FileNotFoundError:error when loading C4 dataset
W-215 opened this issue · comments
Describe the bug
can't load c4 datasets
When I replace the datasets package to 2.12.2 I get raise datasets.utils.info_utils.ExpectedMoreSplits: {'train'}
How can I fix this?
Steps to reproduce the bug
1.from datasets import load_dataset
2.dataset = load_dataset('allenai/c4', data_files={'validation': 'en/c4-validation.00003-of-00008.json.gz'}, split='validation')

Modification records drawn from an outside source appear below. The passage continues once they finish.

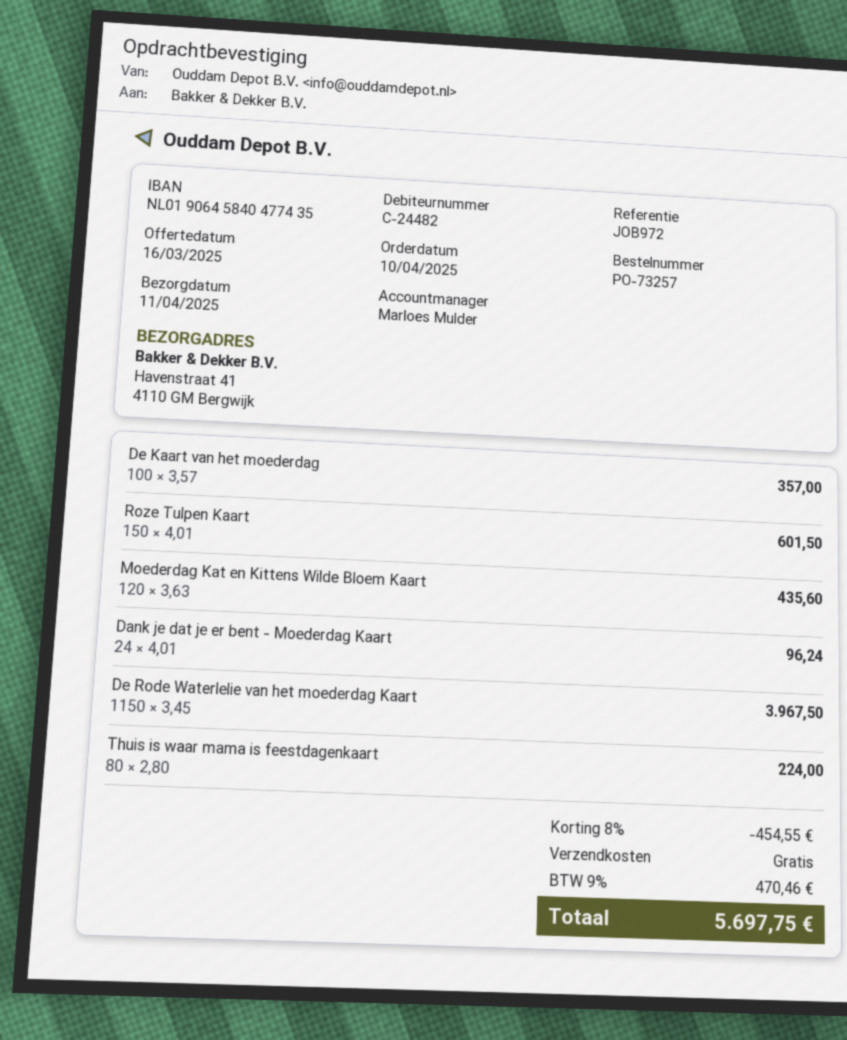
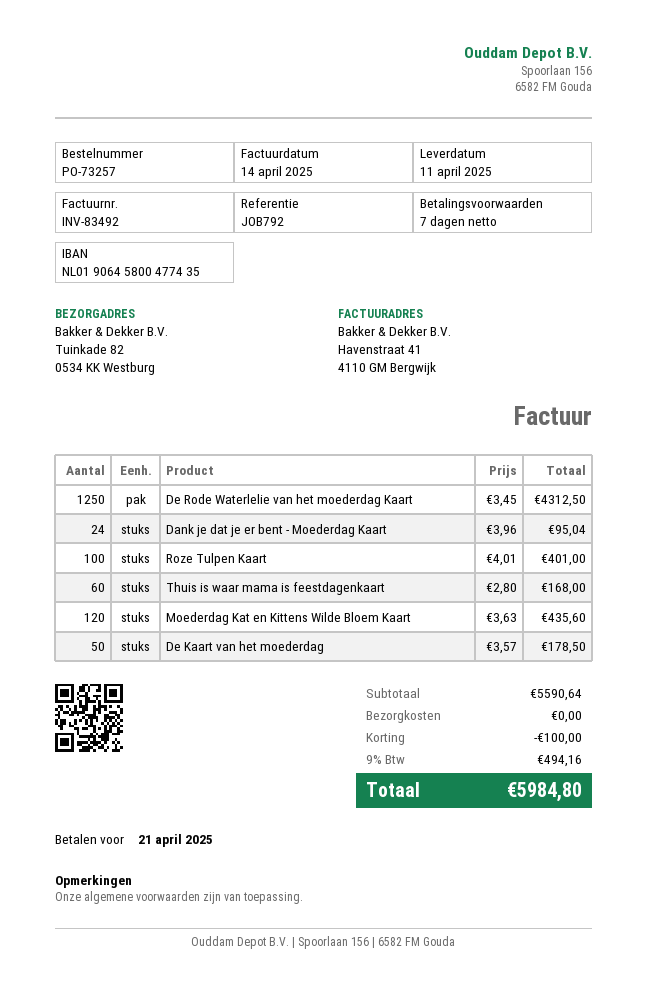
reference: JOB972 -> JOB792
bank account: NL0190645840477435 -> NL0190645800477435
ship to: Havenstraat 41, 4110 GM Bergwijk -> Tuinkade 82, 0534 KK Westburg
De Kaart van het moederdag: 100 x 3.57 = 357.00 -> 50 x 3.57 = 178.50
Roze Tulpen Kaart: 150 x 4.01 = 601.50 -> 100 x 4.01 = 401.00
Dank je dat je er bent - Moederdag Kaart: 24 x 4.01 = 96.24 -> 24 x 3.96 = 95.04
De Rode Waterlelie van het moederdag Kaart: 1150 x 3.45 = 3967.50 -> 1250 x 3.45 = 4312.50
Thuis is waar mama is feestdagenkaart: 80 x 2.80 = 224.00 -> 60 x 2.80 = 168.00
discount: 454.55 -> 100.00
tax: 9% = 470.46 -> 9% = 494.16
total: 5697.75 -> 5984.80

3. raise FileNotFoundError(
FileNotFoundError: Couldn't find a dataset script at local_path/c4_val/allenai/c4/c4.py or any data file in the same directory. Couldn't find 'allenai/c4' on the Hugging Face Hub either: FileNotFoundError: Unable to find 'hf://datasets/allenai/c4@1588ec454efa1a09f29cd18ddd04fe05fc8653a2/en/c4-validation.00003-of-00008.json.gz' with any supported extension ['.csv', '.tsv', '.json', '.jsonl', '.parquet', '.geoparquet', '.gpq', '.arrow', '.txt', '.tar', '.blp', '.bmp', '.dib', '.bufr', '.cur', '.pcx', '.dcx', '.dds', '.ps', '.eps', '.fit', '.fits', '.fli', '.flc', '.ftc', '.ftu', '.gbr', '.gif', '.grib', '.h5', '.hdf', '.png', '.apng', '.jp2', '.j2k', '.jpc', '.jpf', '.jpx', '.j2c', '.icns', '.ico', '.im', '.iim', '.tif', '.tiff', '.jfif', '.jpe', '.jpg', '.jpeg', '.mpg', '.mpeg', '.msp', '.pcd', '.pxr', '.pbm', '.pgm', '.ppm', '.pnm', '.psd', '.bw', '.rgb', '.rgba', '.sgi', '.ras', '.tga', '.icb', '.vda', '.vst', '.webp', '.wmf', '.emf', '.xbm', '.xpm', '.BLP', '.BMP', '.DIB', '.BUFR', '.CUR', '.PCX', '.DCX', '.DDS', '.PS', '.EPS', '.FIT', '.FITS', '.FLI', '.FLC', '.FTC', '.FTU', '.GBR', '.GIF', '.GRIB', '.H5', '.HDF', '.PNG', '.APNG', '.JP2', '.J2K', '.JPC', '.JPF', '.JPX', '.J2C', '.ICNS', '.ICO', '.IM', '.IIM', '.TIF', '.TIFF', '.JFIF', '.JPE', '.JPG', '.JPEG', '.MPG', '.MPEG', '.MSP', '.PCD', '.PXR', '.PBM', '.PGM', '.PPM', '.PNM', '.PSD', '.BW', '.RGB', '.RGBA', '.SGI', '.RAS', '.TGA', '.ICB', '.VDA', '.VST', '.WEBP', '.WMF', '.EMF', '.XBM', '.XPM', '.aiff', '.au', '.avr', '.caf', '.flac', '.htk', '.svx', '.mat4', '.mat5', '.mpc2k', '.ogg', '.paf', '.pvf', '.raw', '.rf64', '.sd2', '.sds', '.ircam', '.voc', '.w64', '.wav', '.nist', '.wavex', '.wve', '.xi', '.mp3', '.opus', '.AIFF', '.AU', '.AVR', '.CAF', '.FLAC', '.HTK', '.SVX', '.MAT4', '.MAT5', '.MPC2K', '.OGG', '.PAF', '.PVF', '.RAW', '.RF64', '.SD2', '.SDS', '.IRCAM', '.VOC', '.W64', '.WAV', '.NIST', '.WAVEX', '.WVE', '.XI', '.MP3', '.OPUS', '.zip']
Expected behavior
The data was successfully imported
Environment info
python version 3.9
datasets version 2.19.2
same problem here
Hello,
Are you sure you are really using datasets version 2.19.2? We just made the patch release yesterday specifically to fix this issue:
I can't reproduce the error:
In [1]: from datasets import load_dataset
In [2]: ds = load_dataset('allenai/c4', data_files={'validation': 'en/c4-validation.00003-of-00008.json.gz'}, split='validation')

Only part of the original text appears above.